Within the framework of the BRI, the development of a project for the construction of the China–Kyrgyzstan–Uzbekistan railway will begin, which Otorbaev has high expectations for, as it will shorten the distance between Europe and Asia by some 900 kilometers. “Although the landscape of the construction is difficult as there are mountains, but I have been to Laos and have seen in my own eyes the newly built China–Laos railroad also [goes] through the mountains,” he said.
“If it’s achieved in Laotian territory with more than 1,000 kilometers, it can be achieved in Central Asia with [a line of] 280 kilometers through the mountains. It will be very bright, efficient result of the initiative, especially important for Central Asia,” he said.
In his new book Central Asia’s Economic Rebirth in the Shadow of the New Great Game, he analyzed of the influence of different economic powers on Central Asia, and surprisingly, he found China is not yet the biggest investor there, he said. “The BRI is not yet realizing all its potential. The BRI has not yet become an enormous contributor to our economy, but it will come.”
The Third Belt and Road Forum for International Cooperation (BRF) is being held in Beijing from Tuesday to Wednesday, as the year marks the10th anniversary of the BRI. As China has signed BRI cooperation documents with more than 150 countries and over 30 international organizations, it also the time and the main priority for the forum to discuss what is next, what lessons learned and achievements received and what should be improved, Otorbaev said.
“What I would like to underline is that we have to target so-called high-quality Belt and Road.

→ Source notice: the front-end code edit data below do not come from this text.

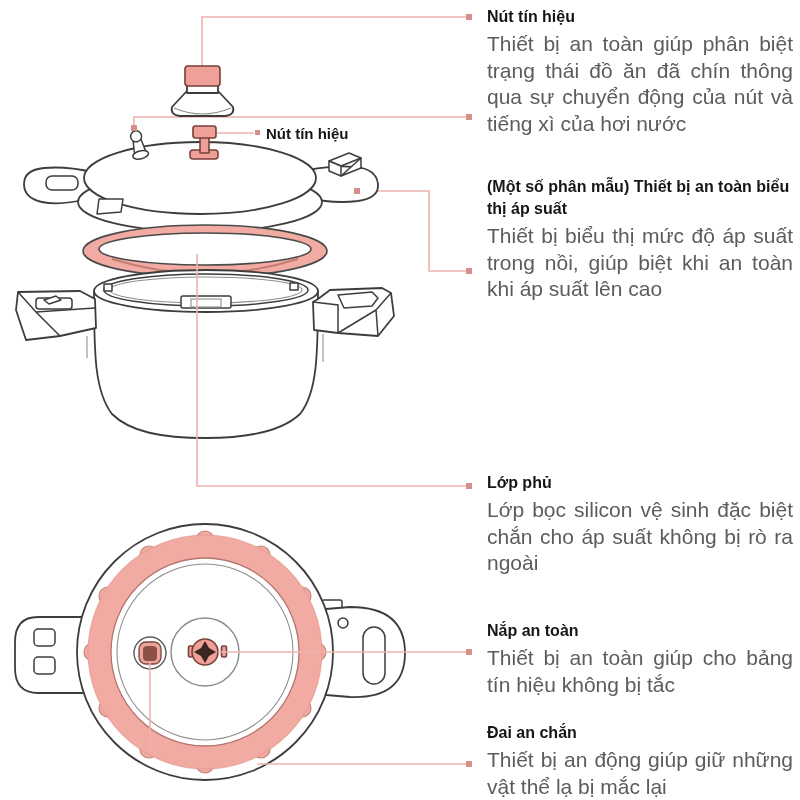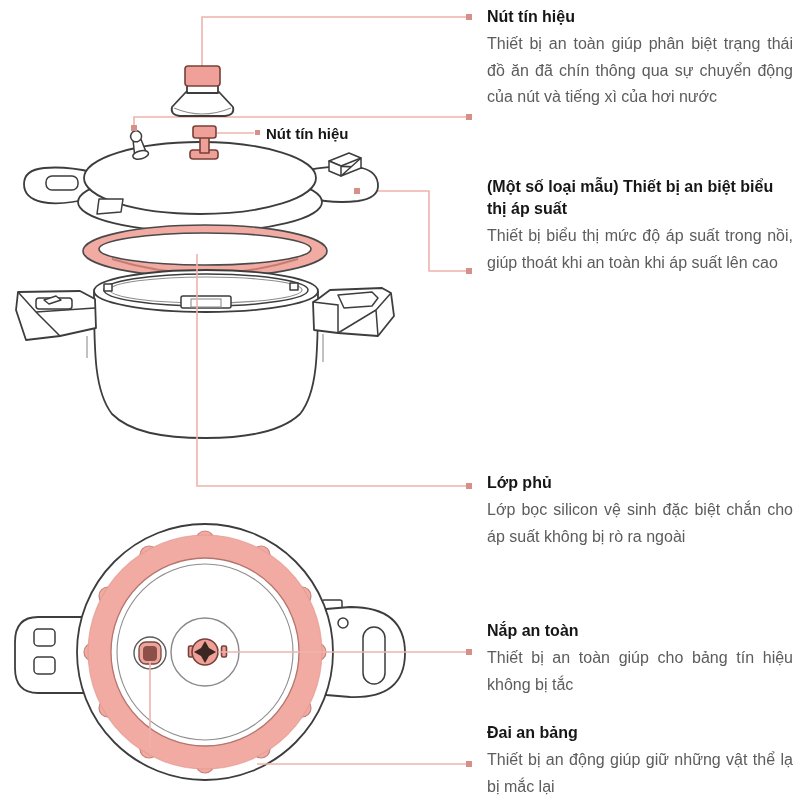--- a/index.html
+++ b/index.html
@@ -20,7 +20,7 @@
   
   .sec{position:absolute;left:487px;width:306px;}
   .sec h3{margin:0 0 3px 0;font-size:16px;line-height:22px;font-weight:bold;color:#161616;}
-  .sec p{margin:0;font-size:16px;line-height:26.5px;color:#5c5c5c;text-align:justify;}
+  .sec p{margin:0;font-size:21px;line-height:26.5px;color:#5c5c5c;text-align:justify;}
 </style>
 </head>
 <body>

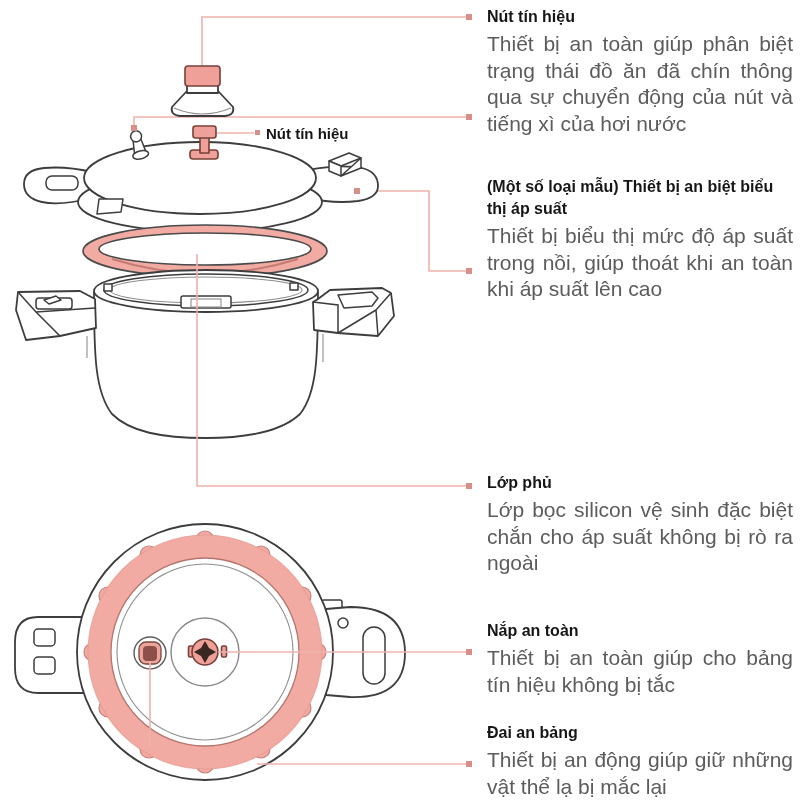--- a/index.html
+++ b/index.html
@@ -182,7 +182,7 @@
 
 
   <div class="sec" style="top:176px">
-    <h3>(Một số loại mẫu) Thiết bị an biệt biểu thị áp suất</h3>
+    <h3>(Một số phân mẫu) Thiết bị an toàn biểu thị áp suất</h3>
     <p>Thiết bị biểu thị mức độ áp suất trong nồi, giúp thoát khi an toàn khi áp suất lên cao</p>
   </div>
 

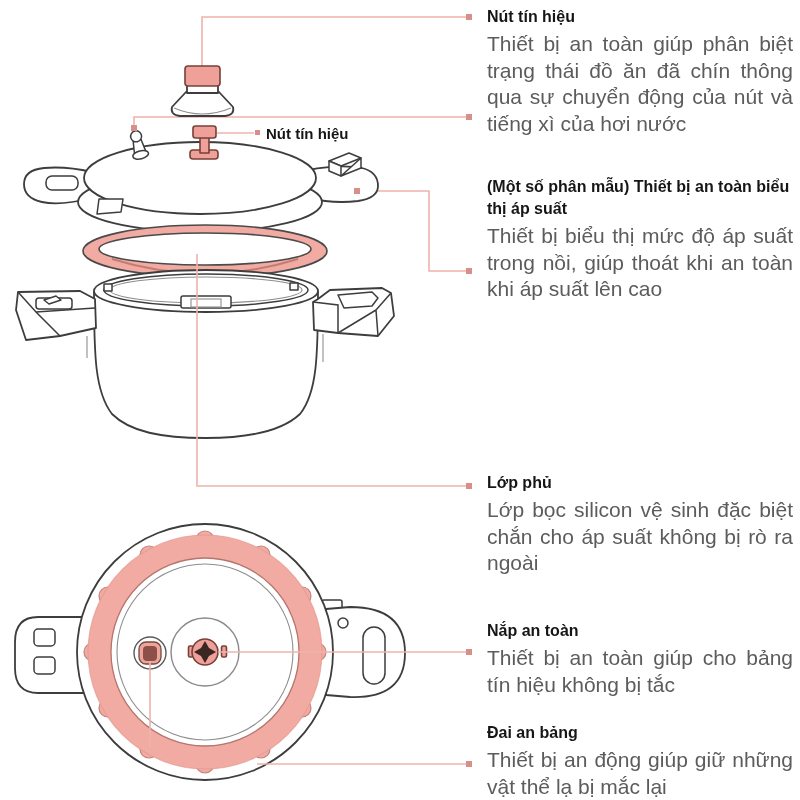--- a/index.html
+++ b/index.html
@@ -183,7 +183,7 @@
 
   <div class="sec" style="top:176px">
     <h3>(Một số phân mẫu) Thiết bị an toàn biểu thị áp suất</h3>
-    <p>Thiết bị biểu thị mức độ áp suất trong nồi, giúp thoát khi an toàn khi áp suất lên cao</p>
+    <p>Thiết bị biểu thị mức độ áp suất trong nồi, giúp biệt khi an toàn khi áp suất lên cao</p>
   </div>
 
   <div class="sec" style="top:266px">

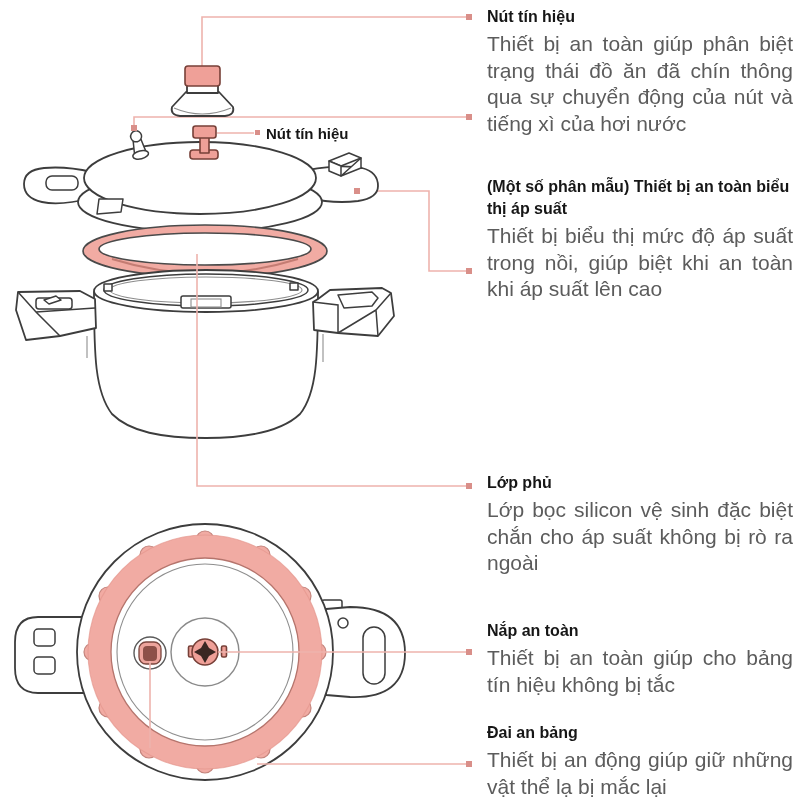--- a/index.html
+++ b/index.html
@@ -200,7 +200,7 @@
   </div>
 
   <div class="sec" style="top:722px">
-    <h3>Đai an bảng</h3>
+    <h3>Đai an chắn</h3>
     <p>Thiết bị an động giúp giữ những vật thể lạ bị mắc lại</p>
   </div>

It’s not necessarily only trade of energy, resources or not only transport connectivity, but we have to establish people-to-people connectivity,” he said, noting that young, talented people must be pushed to the fore in being innovators of the 21st century.
While some observers often refer to Central Asia’s five countries as Russia’s sphere of influence, Otorbaev believes that China and Russia now have good political relations, and they behave differently in Central Asia depending on national interests. “We are in good relations with both China and Russia,” he said.